------ THE INPUT ------

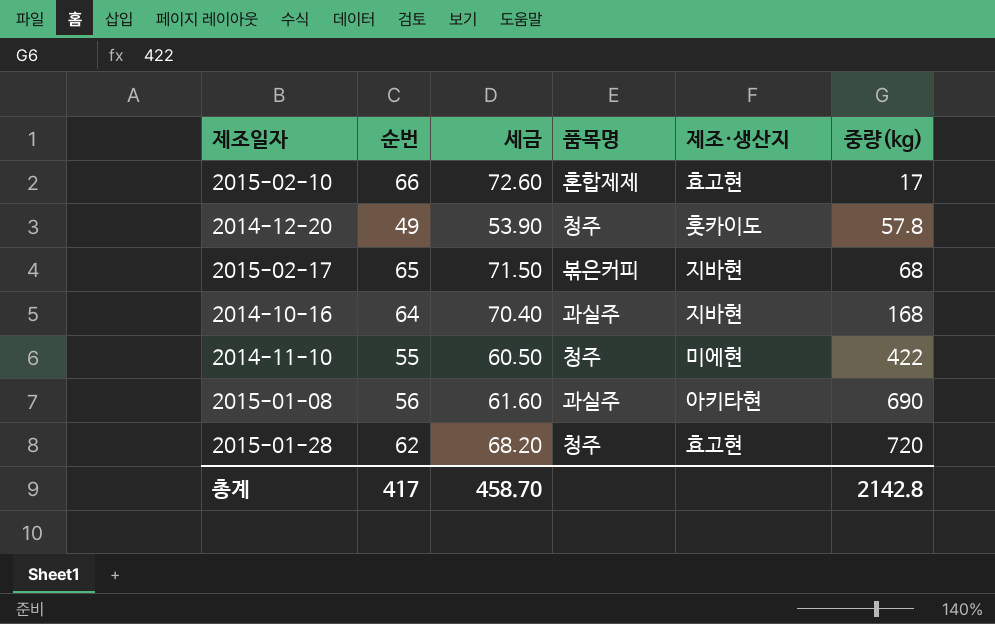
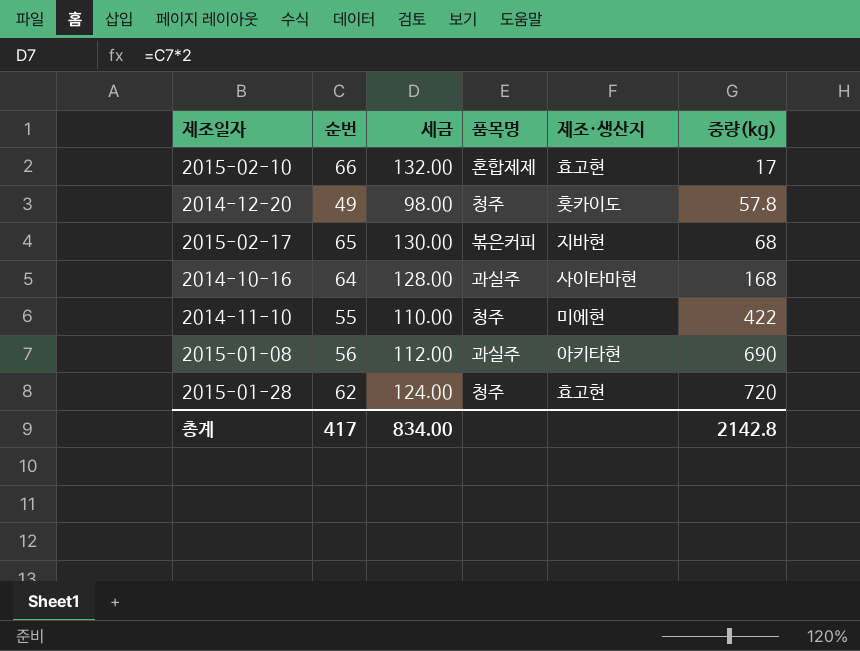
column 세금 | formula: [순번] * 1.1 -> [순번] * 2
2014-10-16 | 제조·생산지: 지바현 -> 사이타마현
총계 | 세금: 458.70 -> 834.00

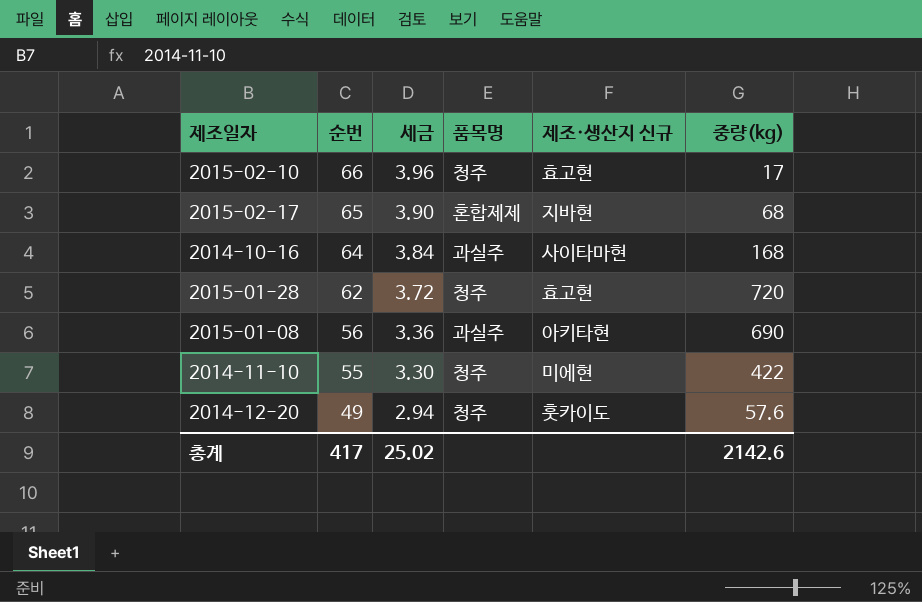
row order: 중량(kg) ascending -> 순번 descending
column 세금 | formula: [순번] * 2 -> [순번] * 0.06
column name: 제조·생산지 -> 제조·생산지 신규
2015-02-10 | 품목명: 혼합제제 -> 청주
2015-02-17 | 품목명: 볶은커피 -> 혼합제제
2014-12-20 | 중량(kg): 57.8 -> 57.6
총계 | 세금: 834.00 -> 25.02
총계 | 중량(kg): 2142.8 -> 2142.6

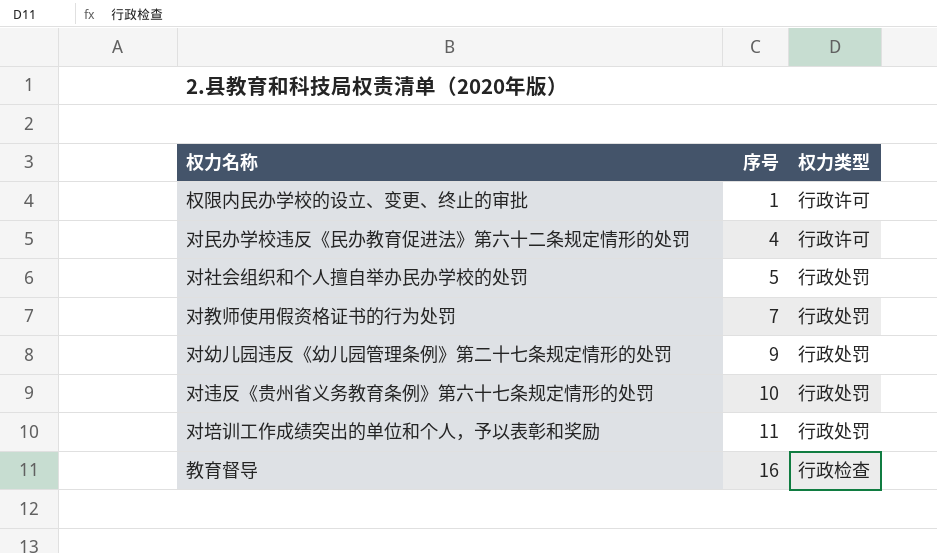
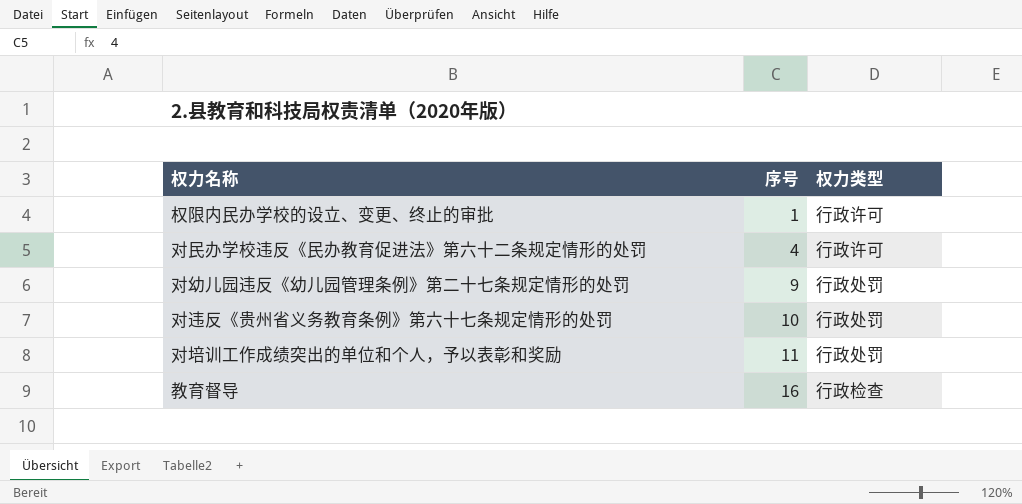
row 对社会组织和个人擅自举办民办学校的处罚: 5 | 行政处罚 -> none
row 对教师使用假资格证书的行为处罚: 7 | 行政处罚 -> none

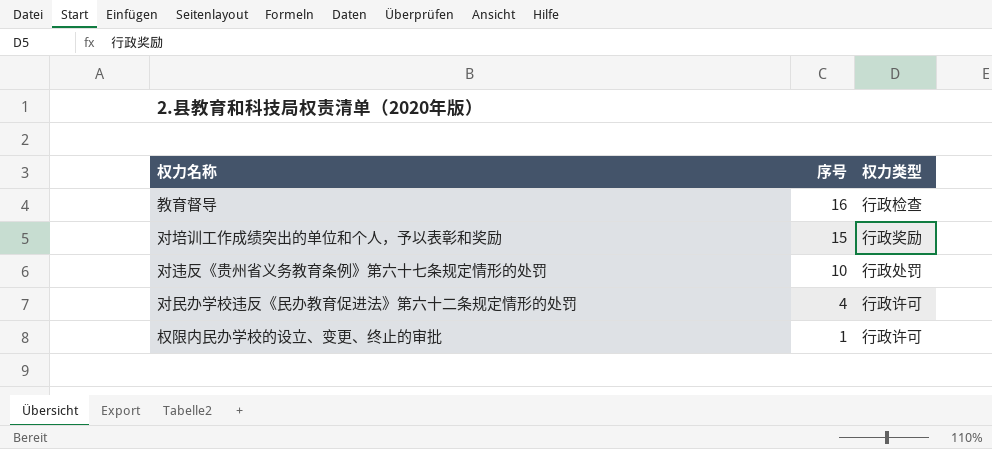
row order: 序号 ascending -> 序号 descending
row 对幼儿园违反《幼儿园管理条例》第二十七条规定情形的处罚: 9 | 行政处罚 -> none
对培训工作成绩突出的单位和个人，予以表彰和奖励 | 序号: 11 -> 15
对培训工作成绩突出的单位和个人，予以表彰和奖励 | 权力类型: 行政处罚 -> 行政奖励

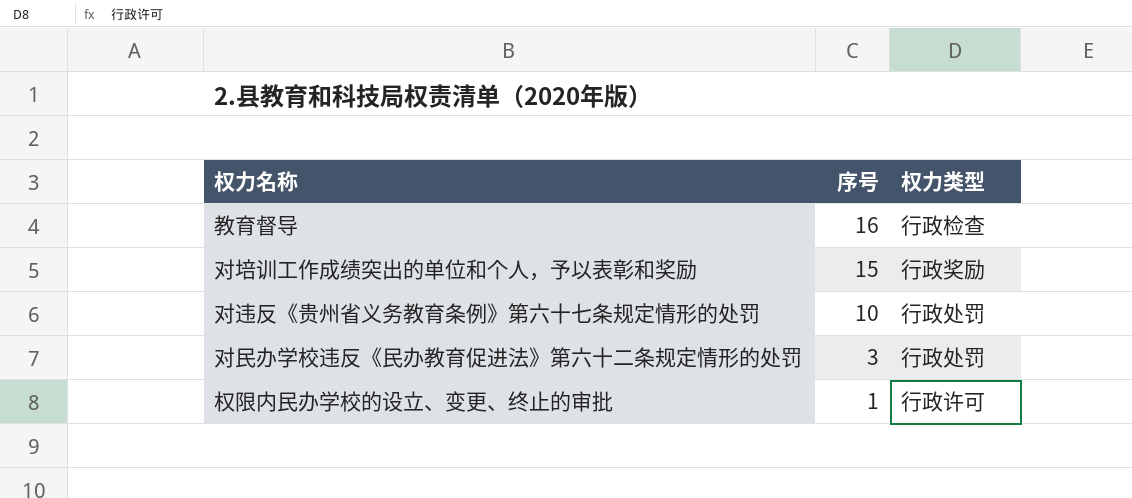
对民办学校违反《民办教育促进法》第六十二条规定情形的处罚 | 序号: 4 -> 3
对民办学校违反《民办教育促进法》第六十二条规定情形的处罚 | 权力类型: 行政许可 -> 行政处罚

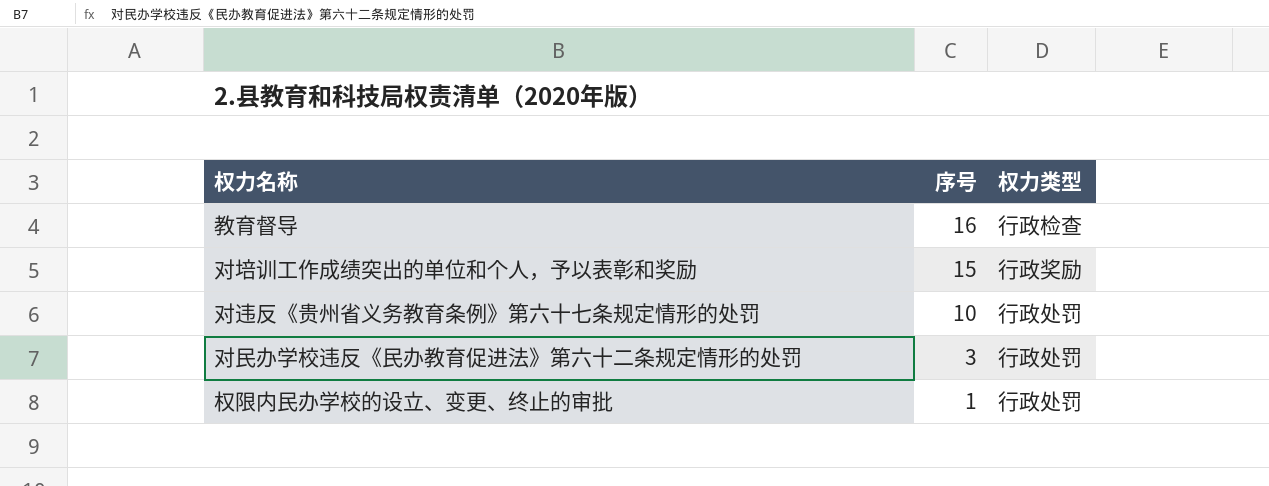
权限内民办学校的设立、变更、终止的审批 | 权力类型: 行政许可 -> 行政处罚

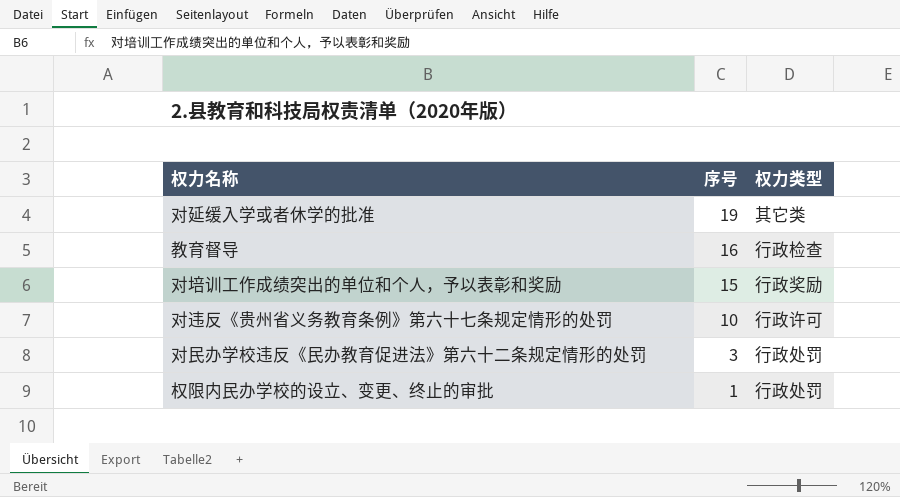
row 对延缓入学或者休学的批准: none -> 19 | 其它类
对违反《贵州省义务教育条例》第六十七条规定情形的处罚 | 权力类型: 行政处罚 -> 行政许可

------

### EXERCISE
Your copy should hold every entry exactly as written, but none of the pictures.

### ANSWER TO THIS TASK
column 세금 | formula: [순번] * 1.1 -> [순번] * 2
2014-10-16 | 제조·생산지: 지바현 -> 사이타마현
총계 | 세금: 458.70 -> 834.00

row order: 중량(kg) ascending -> 순번 descending
column 세금 | formula: [순번] * 2 -> [순번] * 0.06
column name: 제조·생산지 -> 제조·생산지 신규
2015-02-10 | 품목명: 혼합제제 -> 청주
2015-02-17 | 품목명: 볶은커피 -> 혼합제제
2014-12-20 | 중량(kg): 57.8 -> 57.6
총계 | 세금: 834.00 -> 25.02
총계 | 중량(kg): 2142.8 -> 2142.6

row 对社会组织和个人擅自举办民办学校的处罚: 5 | 行政处罚 -> none
row 对教师使用假资格证书的行为处罚: 7 | 行政处罚 -> none

row order: 序号 ascending -> 序号 descending
row 对幼儿园违反《幼儿园管理条例》第二十七条规定情形的处罚: 9 | 行政处罚 -> none
对培训工作成绩突出的单位和个人，予以表彰和奖励 | 序号: 11 -> 15
对培训工作成绩突出的单位和个人，予以表彰和奖励 | 权力类型: 行政处罚 -> 行政奖励

对民办学校违反《民办教育促进法》第六十二条规定情形的处罚 | 序号: 4 -> 3
对民办学校违反《民办教育促进法》第六十二条规定情形的处罚 | 权力类型: 行政许可 -> 行政处罚

权限内民办学校的设立、变更、终止的审批 | 权力类型: 行政许可 -> 行政处罚

row 对延缓入学或者休学的批准: none -> 19 | 其它类
对违反《贵州省义务教育条例》第六十七条规定情形的处罚 | 权力类型: 行政处罚 -> 行政许可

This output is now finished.